Before-and-after change records:
....................

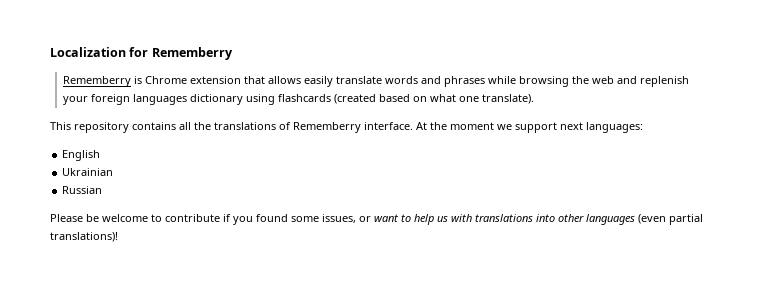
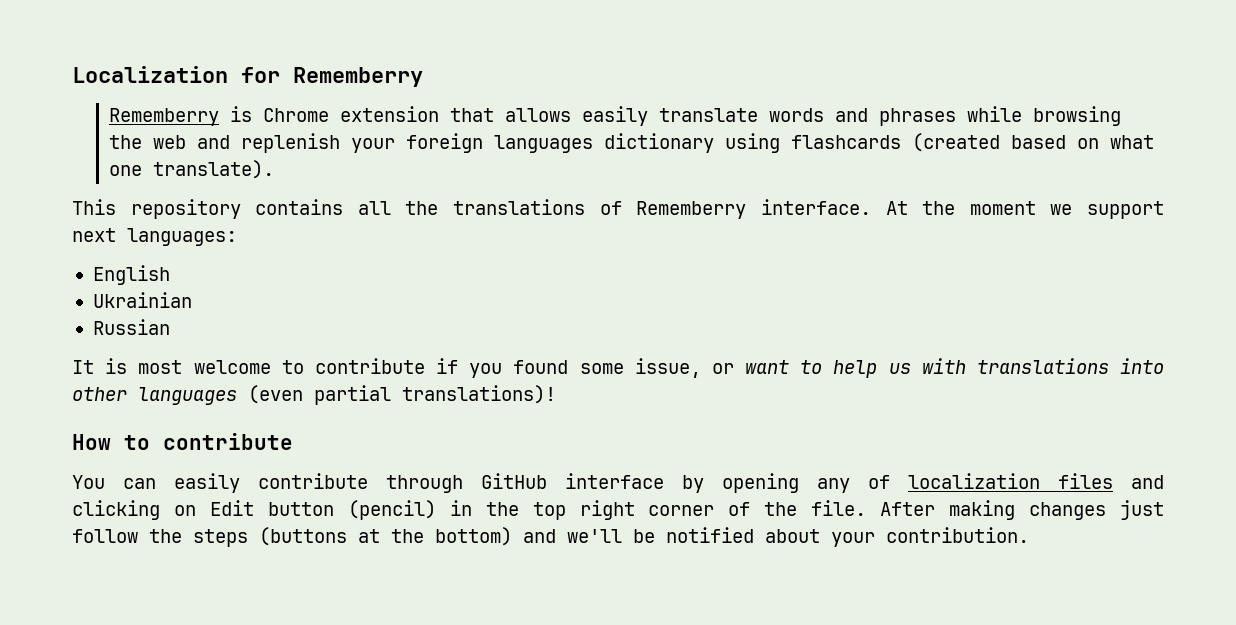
- Please be welcome to contribute if you found some issues, or want to help us with translations into other languages (even partial translations)!
+ It is most welcome to contribute if you found some issue, or want to help us with translations into other languages (even partial translations)!
+ How to contribute
+ You can easily contribute through GitHub interface by opening any of localization files and clicking on Edit button (pencil) in the top right corner of the file. After making changes just follow the steps (buttons at the bottom) and we'll be notified about your contribution.

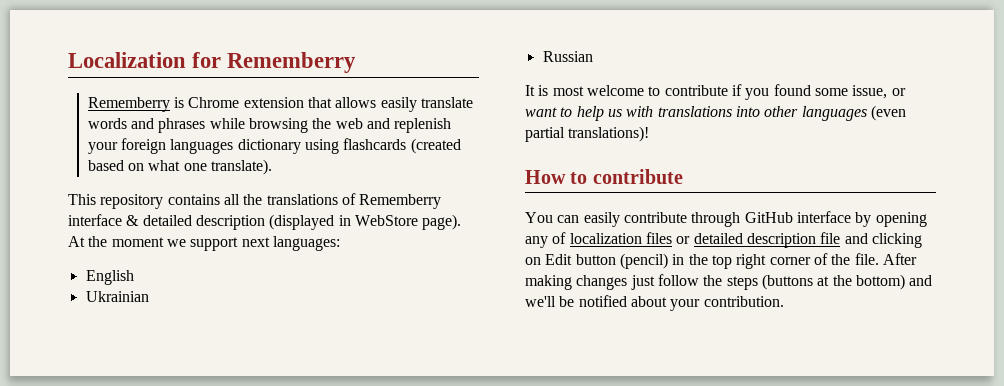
- This repository contains all the translations of Rememberry interface.
+ This repository contains all the translations of Rememberry interface & detailed description (displayed in WebStore page).
- You can easily contribute through GitHub interface by opening any of localization files and clicking on Edit button (pencil) in the top right corner of the file.
+ You can easily contribute through GitHub interface by opening any of localization files or detailed description file and clicking on Edit button (pencil) in the top right corner of the file.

....................

WHAT IS EXPECTED:
What lines in the data include the string "want"? Copy each one.

WRITTEN RESPONSE:
- Please be welcome to contribute if you found some issues, or want to help us with translations into other languages (even partial translations)!
+ It is most welcome to contribute if you found some issue, or want to help us with translations into other languages (even partial translations)!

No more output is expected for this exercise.